How CORRECTIV Investigated the EU Housing Crisis

How CORRECTIV Investigated the EU Housing Crisis

Journalism.co.uk
Journalism.co.ukApr 13, 2026

Why It Matters

The findings expose how soaring housing costs are squeezing essential workers, threatening labor retention and social stability across Europe, while giving policymakers a granular evidence base to target interventions.

Key Takeaways

  • Rents rose 21% and house prices 64% in EU (2015‑2025).
  • Study maps affordability for nurses in 100,000 European municipalities.
  • Berlin, Paris, Rome, Vienna unaffordable for nurses.
  • Croatia, Portugal, Ireland, Latvia, Iceland have toughest rental markets.
  • Open interactive map lets journalists embed data for local stories.

Pulse Analysis

Europe’s housing market has entered a new era of unaffordability, with Eurostat data confirming that rents across the EU, Norway, Iceland and Switzerland have climbed 21 percent and home prices have jumped 64 percent since 2015. The surge reflects a confluence of low vacancy rates, heightened demand from investors, and limited new construction. By aggregating 100 million online property listings through the EU‑funded ESPON House4All project, CORRECTIV.Europe has created the most granular, municipality‑level view of price dynamics to date, offering a vital reference point for analysts and decision‑makers.

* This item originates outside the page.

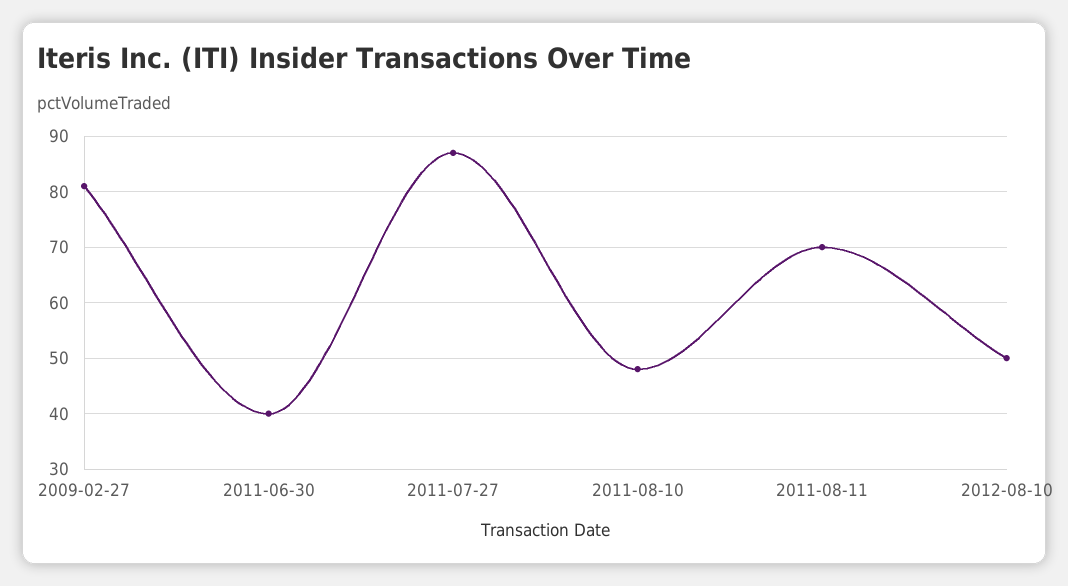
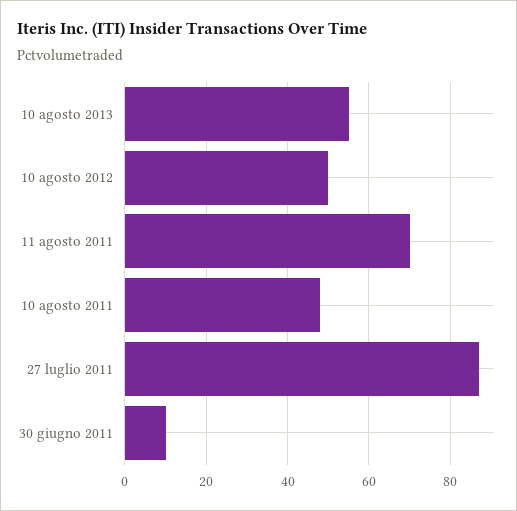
2009-02-27: 80 -> none
2011-06-30: 40 -> 10
10 agosto 2013: none -> 55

The investigation’s distinctive angle is its focus on nurses—a profession whose earnings sit near the national average—providing a relatable benchmark for affordability. Using national and regional salary data, the team applied the widely accepted 30 percent income‑to‑housing threshold, mapping municipalities where rent consumes less than 20 percent (green), 20‑30 percent (orange) or over 30 percent (red) of a nurse’s net pay. The results are stark: eight of the ten largest EU/EFTA cities, including Berlin, Paris, Rome and Vienna, exceed the affordability line, while Croatia, Portugal, Ireland, Latvia and Iceland emerge as the most challenging rental markets for nurses.

Beyond the raw numbers, the open‑source visualisation empowers journalists to translate data into compelling narratives, from probing policy gaps to highlighting the human impact on frontline workers. Policymakers can leverage the map to pinpoint hotspots for rent‑control measures, affordable‑housing incentives, or targeted subsidies. As housing pressure intensifies, the dataset offers a timely tool for monitoring trends, fostering cross‑border collaboration, and ultimately shaping interventions that keep essential workers—and the communities they serve—securely housed.